What would people like from services?

Looking at the responses to several different questions across the survey, it is clear that people are seeking both immediate support following or prior to self-injury (often anonymous but certainly non-judgmental) and longer term support to reach a better understanding of their self-injury. For some people, this might mean counselling or psychotherapy, but for others it could be peer support or small group support. A shared understanding through lived experience was thought by many to reduce the shame and stigma surrounding self-injury.

Many people said they found speaking on the phone difficult, which made online methods and text messaging helpful means of accessing support. Texting and online support were also more flexible for people with no privacy at home or those who had children, as they did not want to be overheard talking on the phone. Anonymity was particularly important to people with children, who feared having their children taken away if it was known that they self-injured.

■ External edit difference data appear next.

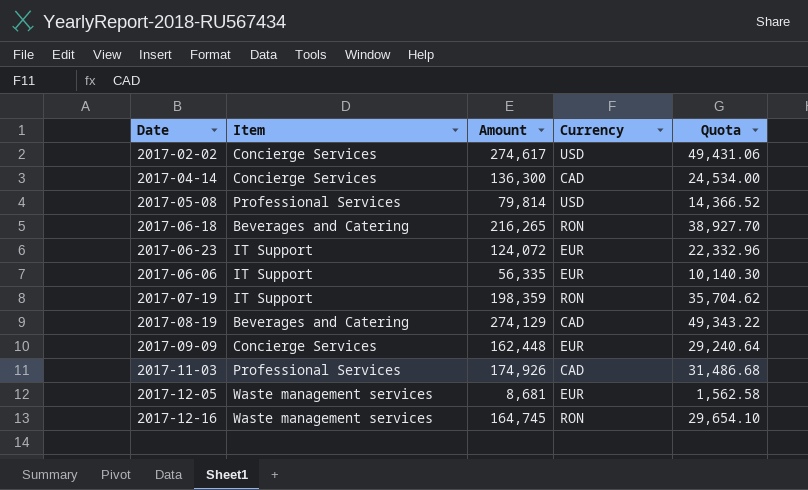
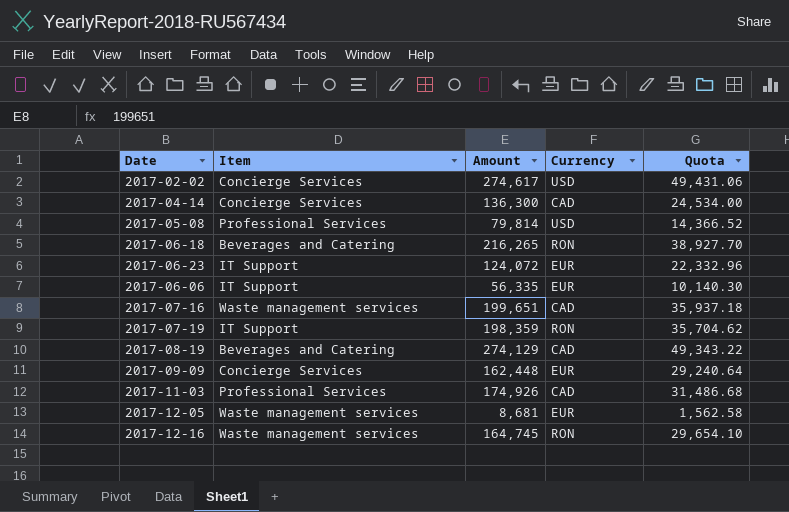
row 2017-07-16: none -> Waste management services | 199,651 | CAD | 35,937.18

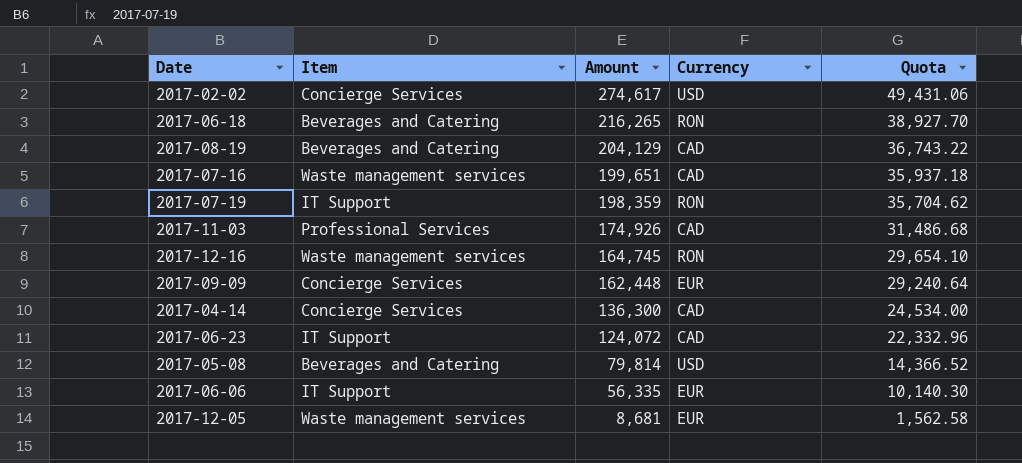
row order: none -> Amount descending
2017-08-19 | Amount: 274,129 -> 204,129
2017-08-19 | Quota: 49,343.22 -> 36,743.22
2017-06-23 | Currency: EUR -> CAD
2017-05-08 | Item: Professional Services -> Beverages and Catering

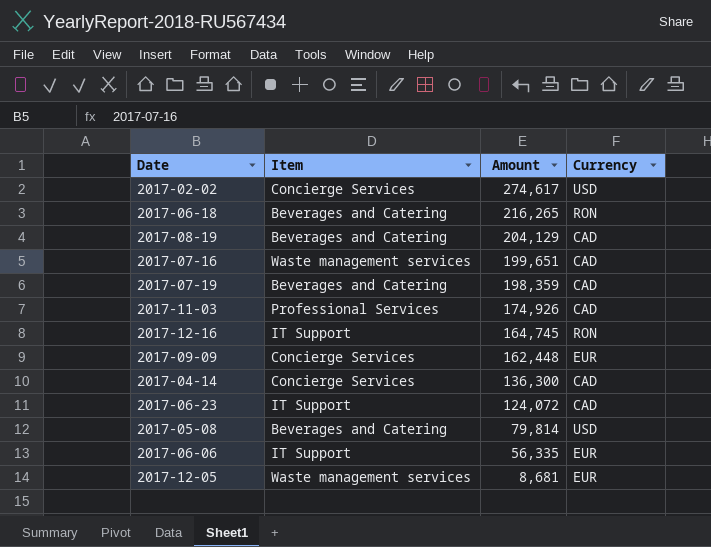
column Quota | formula: [Amount] * 0.18 -> none
2017-07-19 | Item: IT Support -> Beverages and Catering
2017-07-19 | Currency: RON -> CAD
2017-12-16 | Item: Waste management services -> IT Support

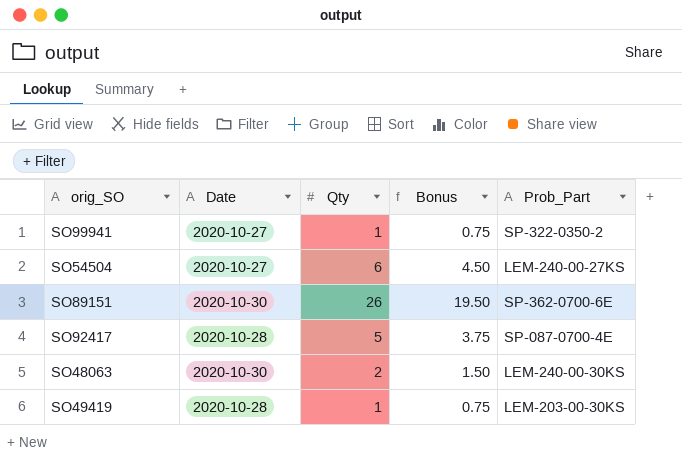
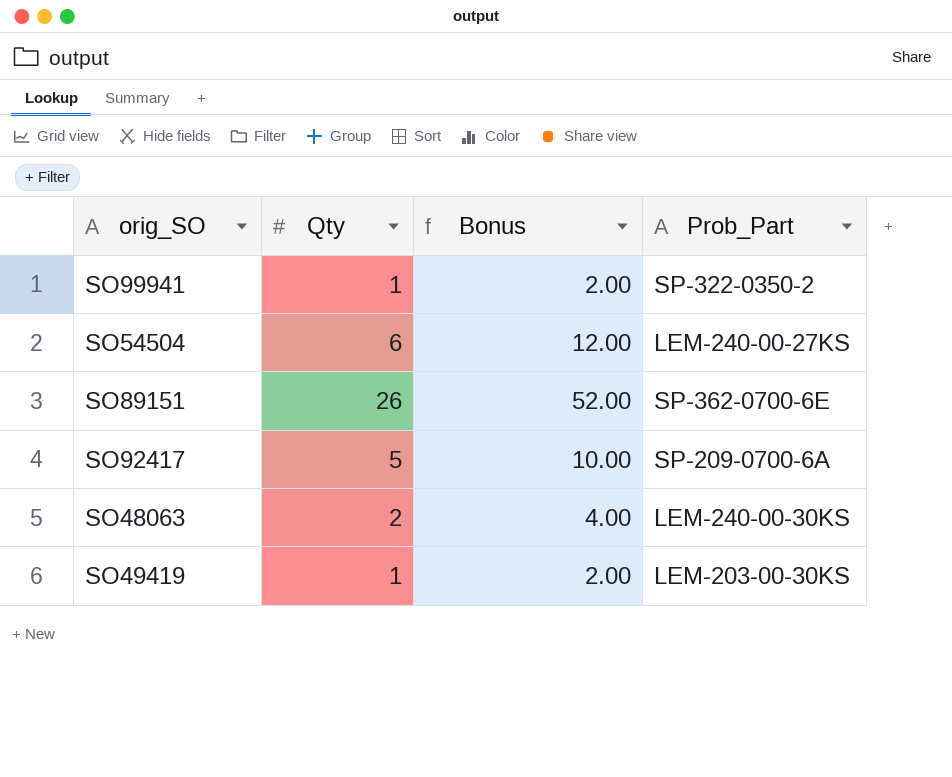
column Date | position: 2 -> none
column Bonus | formula: [Qty] * 0.75 -> [Qty] * 2
SO92417 | Prob_Part: SP-087-0700-4E -> SP-209-0700-6A

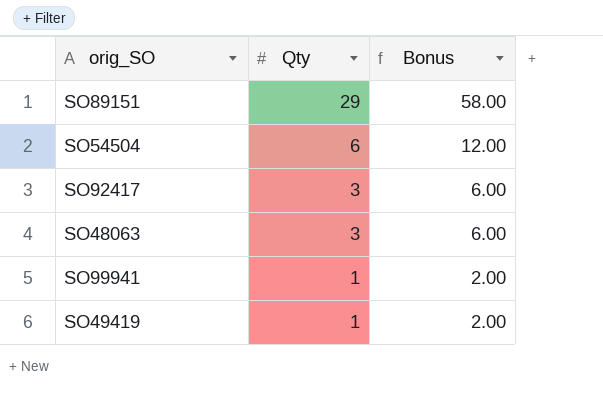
row order: none -> Qty descending
column Prob_Part | position: 4 -> none
SO89151 | Qty: 26 -> 29
SO89151 | Bonus: 52.00 -> 58.00
SO92417 | Qty: 5 -> 3
SO92417 | Bonus: 10.00 -> 6.00
SO48063 | Qty: 2 -> 3
SO48063 | Bonus: 4.00 -> 6.00

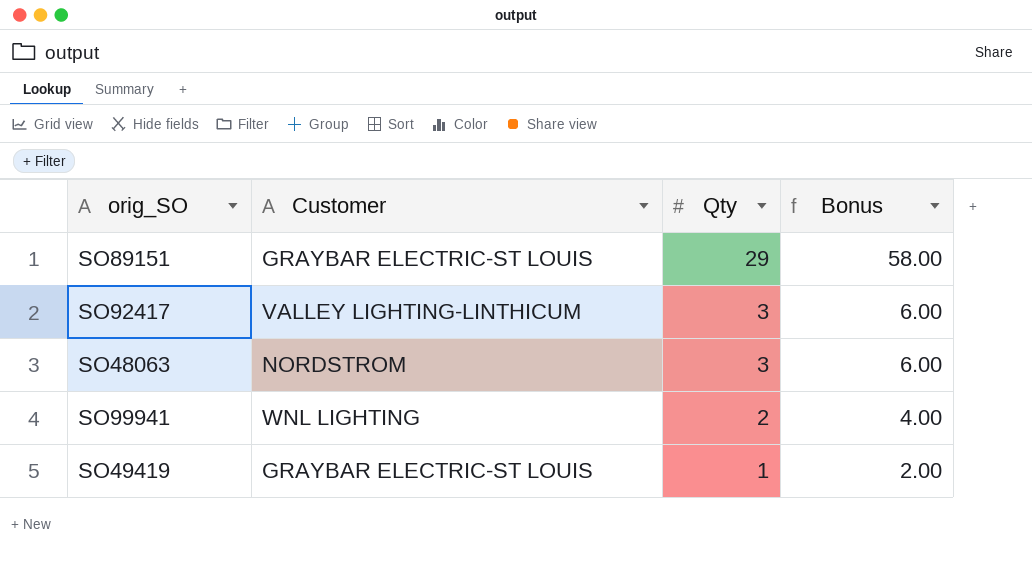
column Customer | position: none -> 2
row SO54504: 6 | 12.00 -> none
SO99941 | Qty: 1 -> 2
SO99941 | Bonus: 2.00 -> 4.00

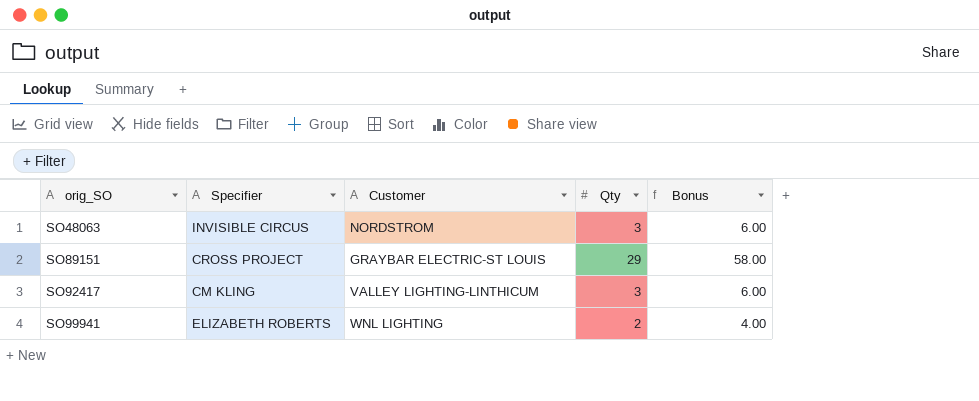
row order: Qty descending -> orig_SO ascending
column Specifier | position: none -> 2
row SO49419: GRAYBAR ELECTRIC-ST LOUIS | 1 | 2.00 -> none

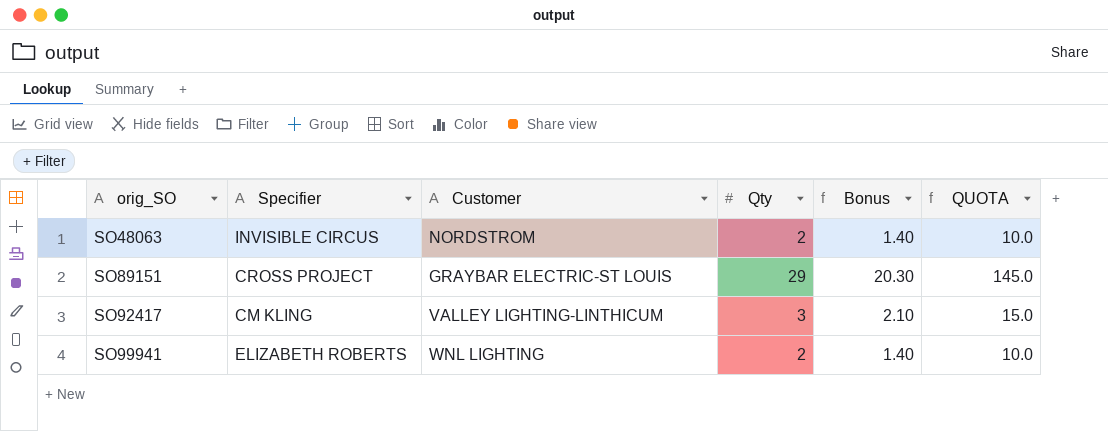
column Bonus | formula: [Qty] * 2 -> [Qty] * 0.7
column QUOTA | formula: none -> [Qty] * 5
SO48063 | Qty: 3 -> 2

Wary of services requiring them to stop self-harming prior to accessing the service, people described a more helpful approach that would enable them to find the support and understanding first, in order that they could develop alternative ways of coping that might obviate the need to self-injure. Providing support for people who self-injure is not rocket science, but it does mean accepting the self-injury and seeing beyond it to the person who is distressed and has perhaps experienced trauma in the past.

We concluded that the ideal service landscape would offer a range of services, including short- and longer-term options. It would offer:

  • text messaging, online chat forum and a helpline for immediate support at the time of self-injury at different times of day, with the option to remain anonymous, alongside
  • the opportunity to engage in longer term support to enable greater understanding and to find other ways of managing. The latter could be achieved through peer support, small groups facilitated by people with lived experience, or through counselling or psychotherapy.
  • listening and understanding without judgement.
  • understanding of the impacts of race and culture; gender and sexuality.
  • the opportunity to understand the role and meaning of self-injury in a person’s life, to have courageous conversations.
  • the opportunity to connect over other things too – so that self-injury does not have to be the topic of conversation at all times.

The following quotation is from a person describing what they would find helpful from services:

“Talking to someone who won’t judge and whose primary goal isn’t to get me to stop (unless that is what I am asking for). Who will understand that it is helping me in this moment. Someone who is willing to try and understand and won’t treat me like a naughty child. Being able to feel like I can talk openly about it and that I don’t have to hide it.”